The Daily Item, Sunbury, PA

Fiscal Cliff

December 29, 2012

Starbucks' New Political Blend, Ready for Roasting

WASHINGTON — Few problems in this life cannot be solved by the application of coffee. When you hear the chimes at midnight, and you have a project that must be finished by dawn, and you have all the vigor of a newspaper that has been left out in the rain — well, just apply coffee.

Coffee, an increasing number of studies say, can fix pretty much everything that ails you.
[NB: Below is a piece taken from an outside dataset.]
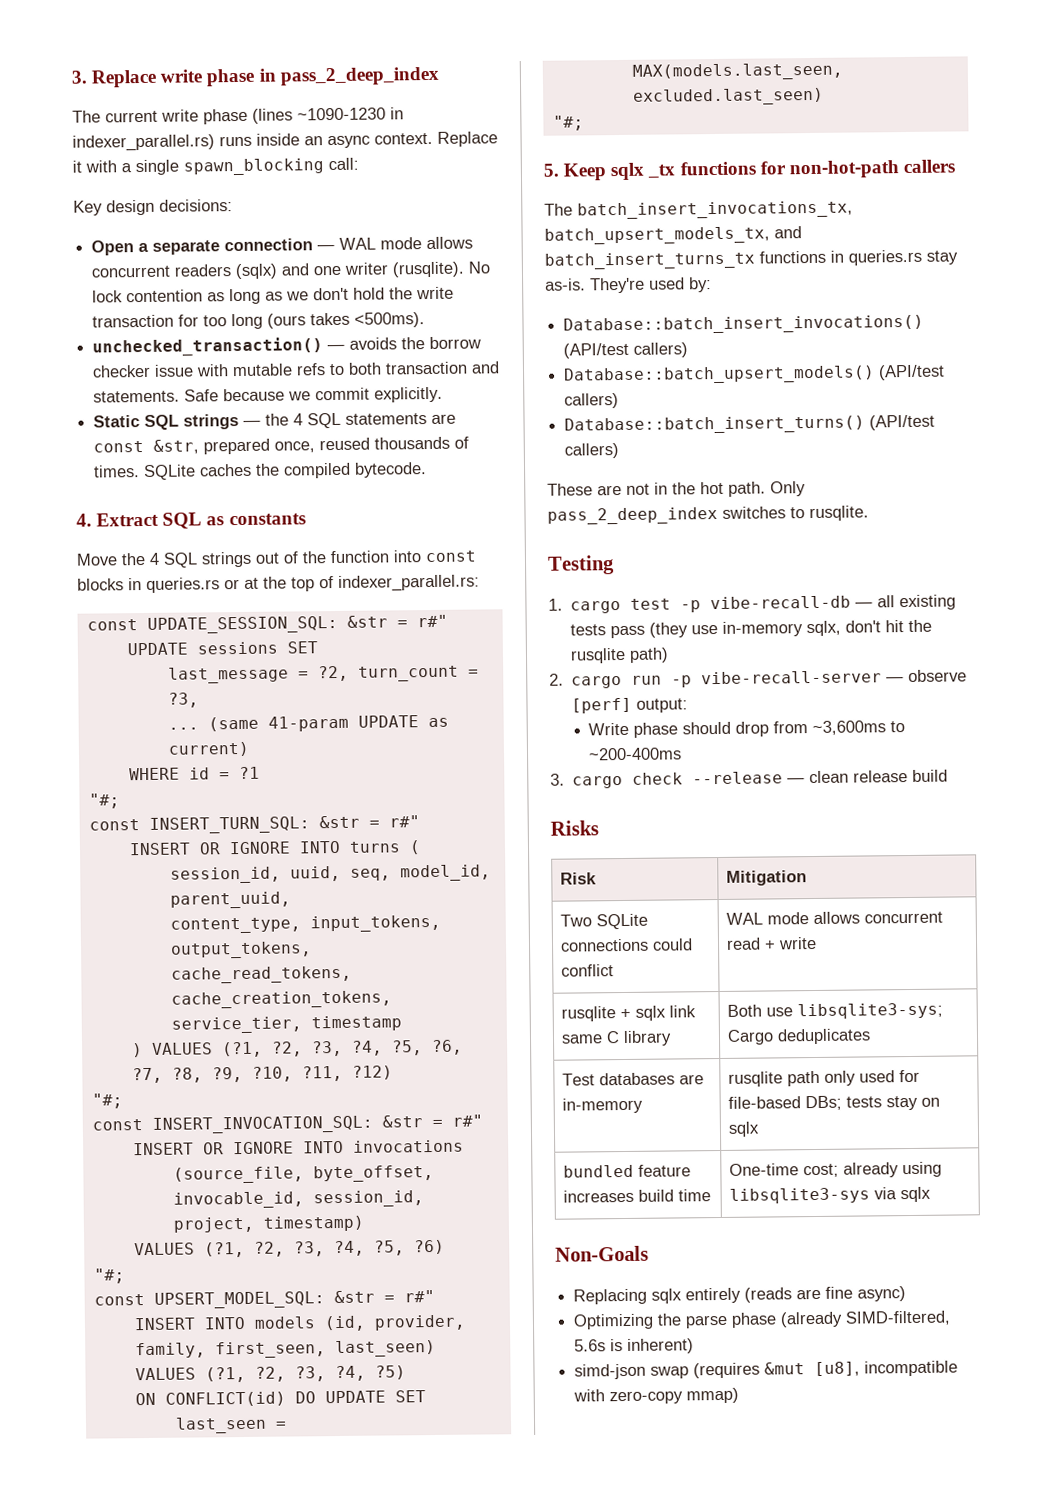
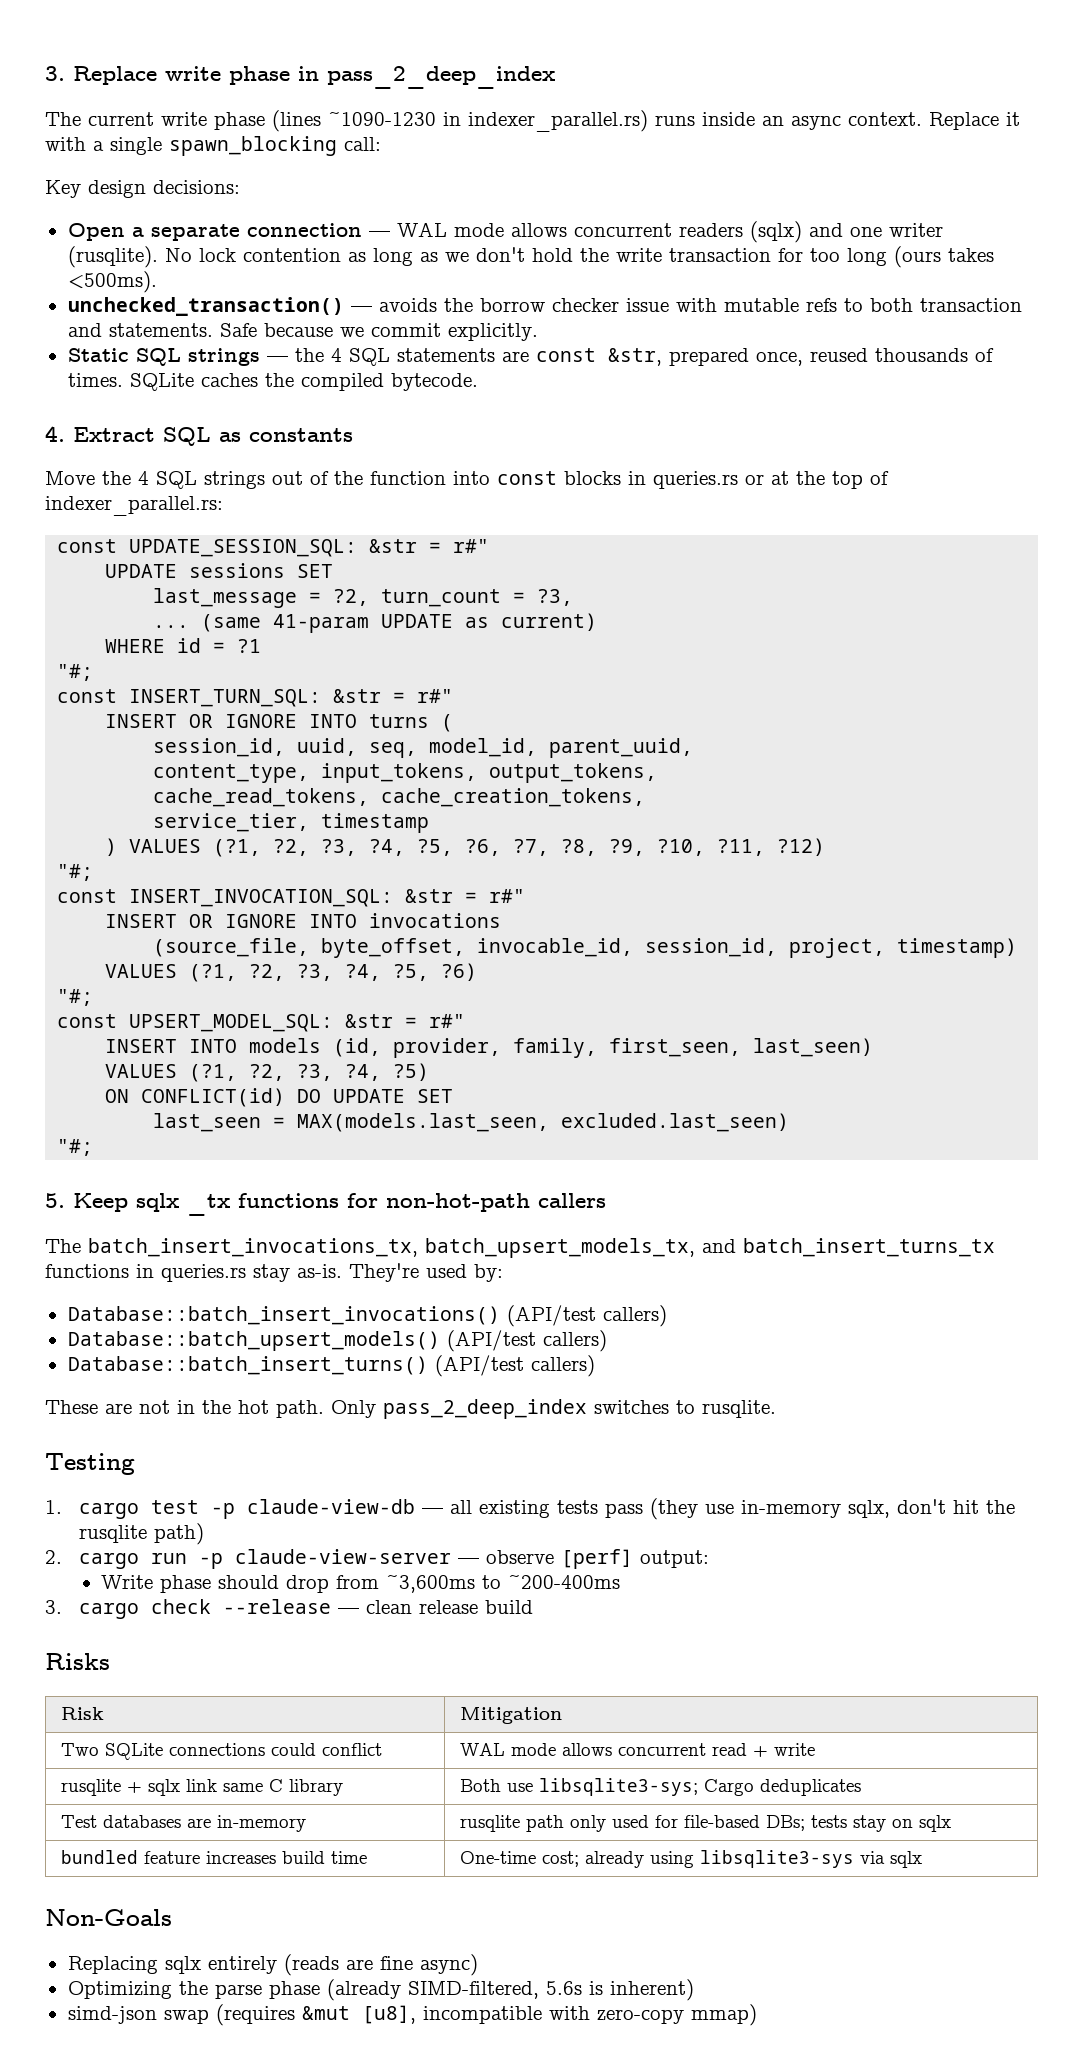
- 1. cargo test -p vibe-recall-db — all existing tests pass (they use in-memory sqlx, don't hit the rusqlite path)
+ 1. cargo test -p claude-view-db — all existing tests pass (they use in-memory sqlx, don't hit the rusqlite path)
- 2. cargo run -p vibe-recall-server — observe [perf] output:
+ 2. cargo run -p claude-view-server — observe [perf] output:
Drink six to 10 cups a day, and you can become functionally immortal, if a little twitchy.

According to Starbucks chief Howard Schultz, the "fiscal cliff" is one of those problems that can be solved by coffee.

Schultz recently started something called the Come Together project.
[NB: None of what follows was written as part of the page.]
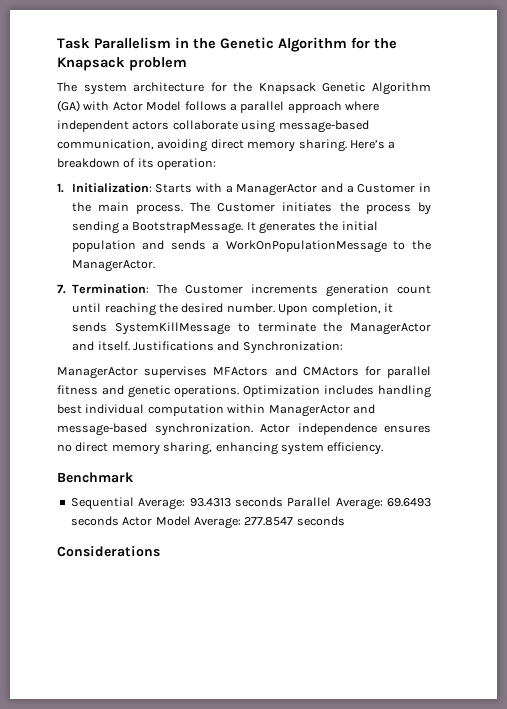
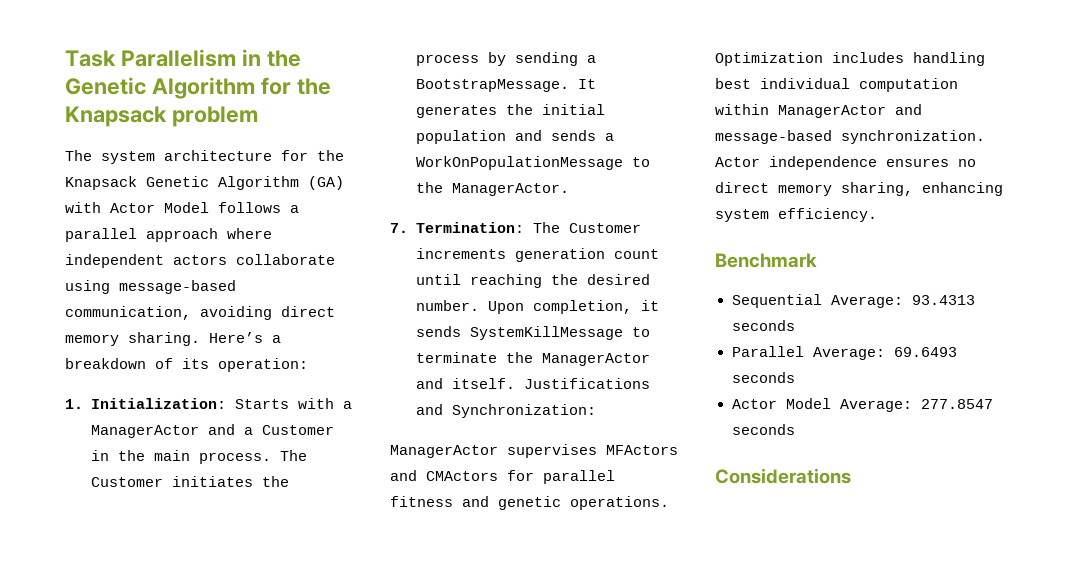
- Sequential Average: 93.4313 seconds Parallel Average: 69.6493 seconds Actor Model Average: 277.8547 seconds
+ Sequential Average: 93.4313 seconds
+ Parallel Average: 69.6493 seconds
+ Actor Model Average: 277.8547 seconds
In the face of the fiscal-cliff battle, he noted, "Rather than be bystanders, we have an opportunity — and I believe a responsibility — to use our company's scale for good by sending a respectful and optimistic message to our elected officials to come together and reach common ground on this important issue."

Wonderful! But how?

"This week through December 28, partners in our Washington D.C. area stores are writing 'Come Together' on customers' cups."

To the barricades!

This is a nice thought, in the sense that putting a daisy down the barrel of a tank is a nice thought. But it's asking a lot of the tank.

We would not want to be bystanders in this. No, we must write our will — with bold, broad strokes — on America's coffee cups.

The Starbucks effort has earned richly deserved mockery from the Internet. Numerous baristas aren't participating. And, as The Washington Post has pointed out, the fiscal cliff isn't so much a debt crisis as it is an enforced austerity crisis that might actually provide more time before we hit the debt ceiling (though it seems likely to trigger another recession).